◆ Code change snippets ◆
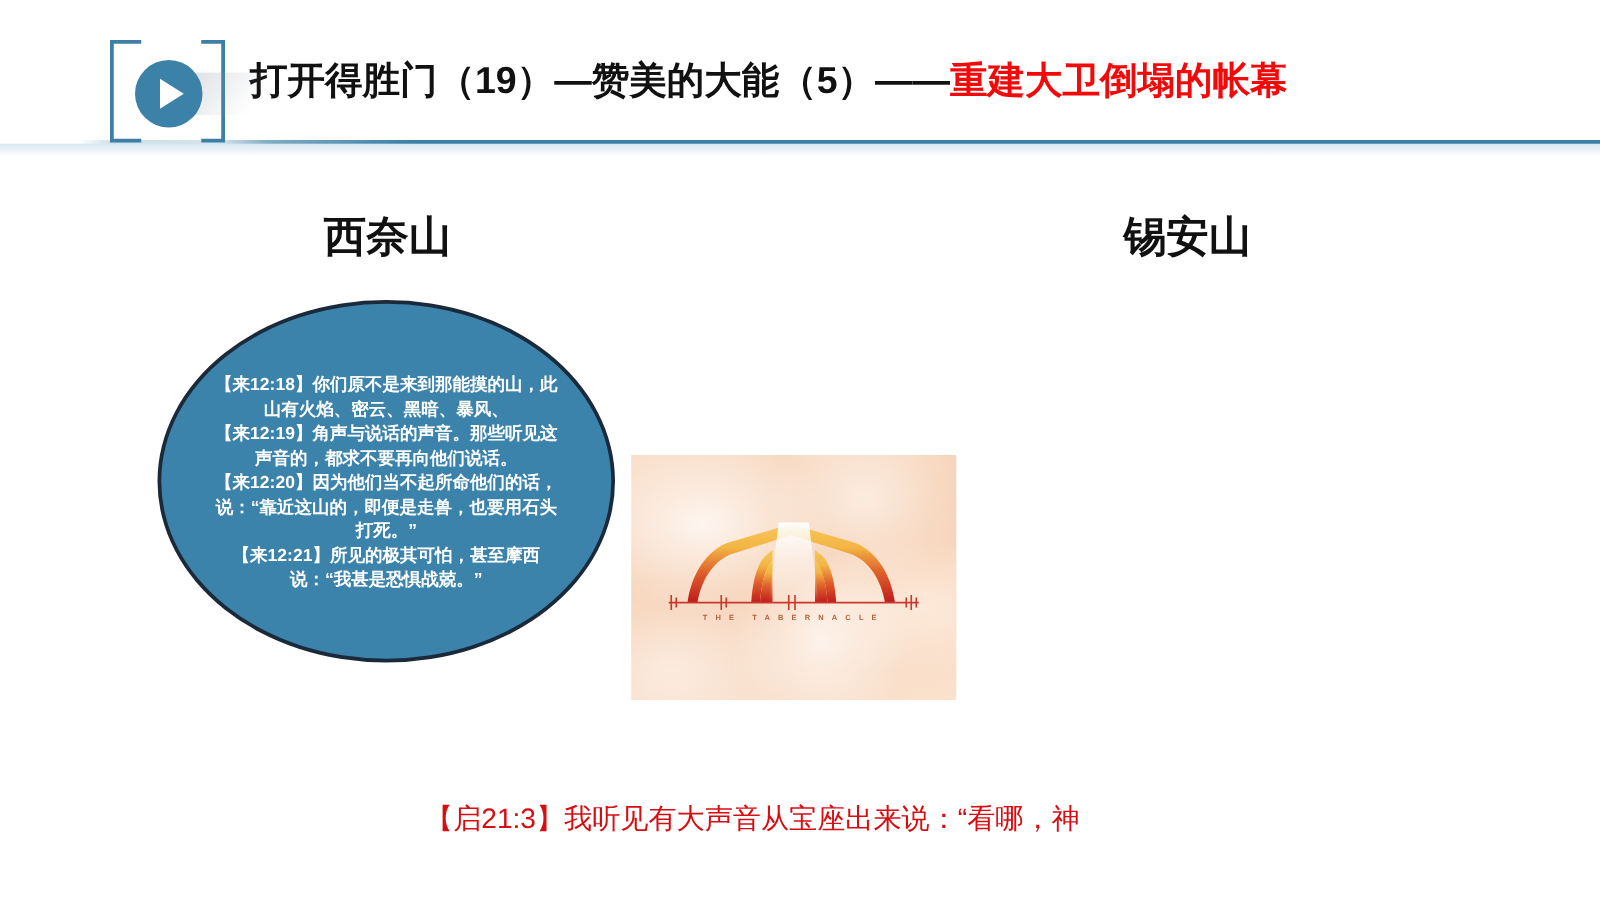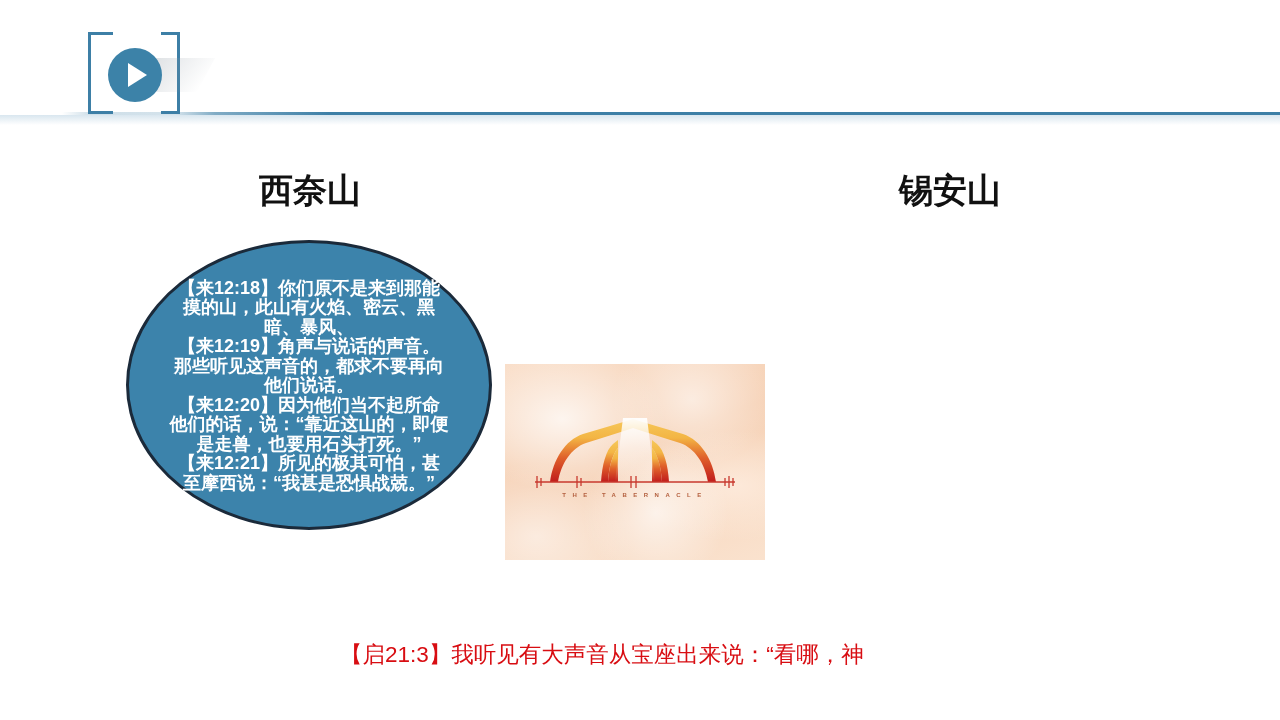--- a/index.html
+++ b/index.html
@@ -152,21 +152,21 @@
     z-index: 4;
   }
 
   .ellipse-text {
     text-align: center;
     font-weight: bold;
   }
   .ellipse.left .ellipse-text {
     width: 280px;
     color: #ffffff;
-    font-size: 18px;
+    font-size: 14px;
     line-height: 19.5px;
     letter-spacing: 0px;
     margin-top: 2px;
   }
   .ellipse.right .ellipse-text {
     width: 290px;
     color: #e8f326;
     font-size: 19px;
     line-height: 27px;
     margin-top: 20px;
@@ -242,20 +242,23 @@
 <body>
 
 <div class="slide">
 
   <div class="title-frame"></div>
   <div class="play-shadow"></div>
   <div class="play-badge">
     <div class="tri"></div>
   </div>
 
+  <div class="slide-title">
+    <span>打开得胜门（19）—赞美的大能（5）——</span><span class="accent">重建大卫倒塌的帐幕</span>
+  </div>
 
   <div class="title-rule-glow"></div>
   <div class="title-rule"></div>
 
   <div class="col-heading left">西奈山</div>
   <div class="col-heading right">锡安山</div>
 
   <div class="ellipse left">
     <div class="ellipse-text">【来12:18】你们原不是来到那能摸的山，此山有火焰、密云、黑暗、暴风、<br>【来12:19】角声与说话的声音。那些听见这声音的，都求不要再向他们说话。<br>【来12:20】因为他们当不起所命他们的话，说：“靠近这山的，即便是走兽，也要用石头打死。”<br>【来12:21】所见的极其可怕，甚至摩西说：“我甚是恐惧战兢。”</div>
   </div>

◆ WORK TASK ◆
The line containing "-152,21 +152,21 @@" and every line after it, through the end of the records, should be repeated exactly and alone.

◆ COMPLETED TASK ◆
@@ -152,21 +152,21 @@
     z-index: 4;
   }
 
   .ellipse-text {
     text-align: center;
     font-weight: bold;
   }
   .ellipse.left .ellipse-text {
     width: 280px;
     color: #ffffff;
-    font-size: 18px;
+    font-size: 14px;
     line-height: 19.5px;
     letter-spacing: 0px;
     margin-top: 2px;
   }
   .ellipse.right .ellipse-text {
     width: 290px;
     color: #e8f326;
     font-size: 19px;
     line-height: 27px;
     margin-top: 20px;
@@ -242,20 +242,23 @@
 <body>
 
 <div class="slide">
 
   <div class="title-frame"></div>
   <div class="play-shadow"></div>
   <div class="play-badge">
     <div class="tri"></div>
   </div>
 
+  <div class="slide-title">
+    <span>打开得胜门（19）—赞美的大能（5）——</span><span class="accent">重建大卫倒塌的帐幕</span>
+  </div>
 
   <div class="title-rule-glow"></div>
   <div class="title-rule"></div>
 
   <div class="col-heading left">西奈山</div>
   <div class="col-heading right">锡安山</div>
 
   <div class="ellipse left">
     <div class="ellipse-text">【来12:18】你们原不是来到那能摸的山，此山有火焰、密云、黑暗、暴风、<br>【来12:19】角声与说话的声音。那些听见这声音的，都求不要再向他们说话。<br>【来12:20】因为他们当不起所命他们的话，说：“靠近这山的，即便是走兽，也要用石头打死。”<br>【来12:21】所见的极其可怕，甚至摩西说：“我甚是恐惧战兢。”</div>
   </div>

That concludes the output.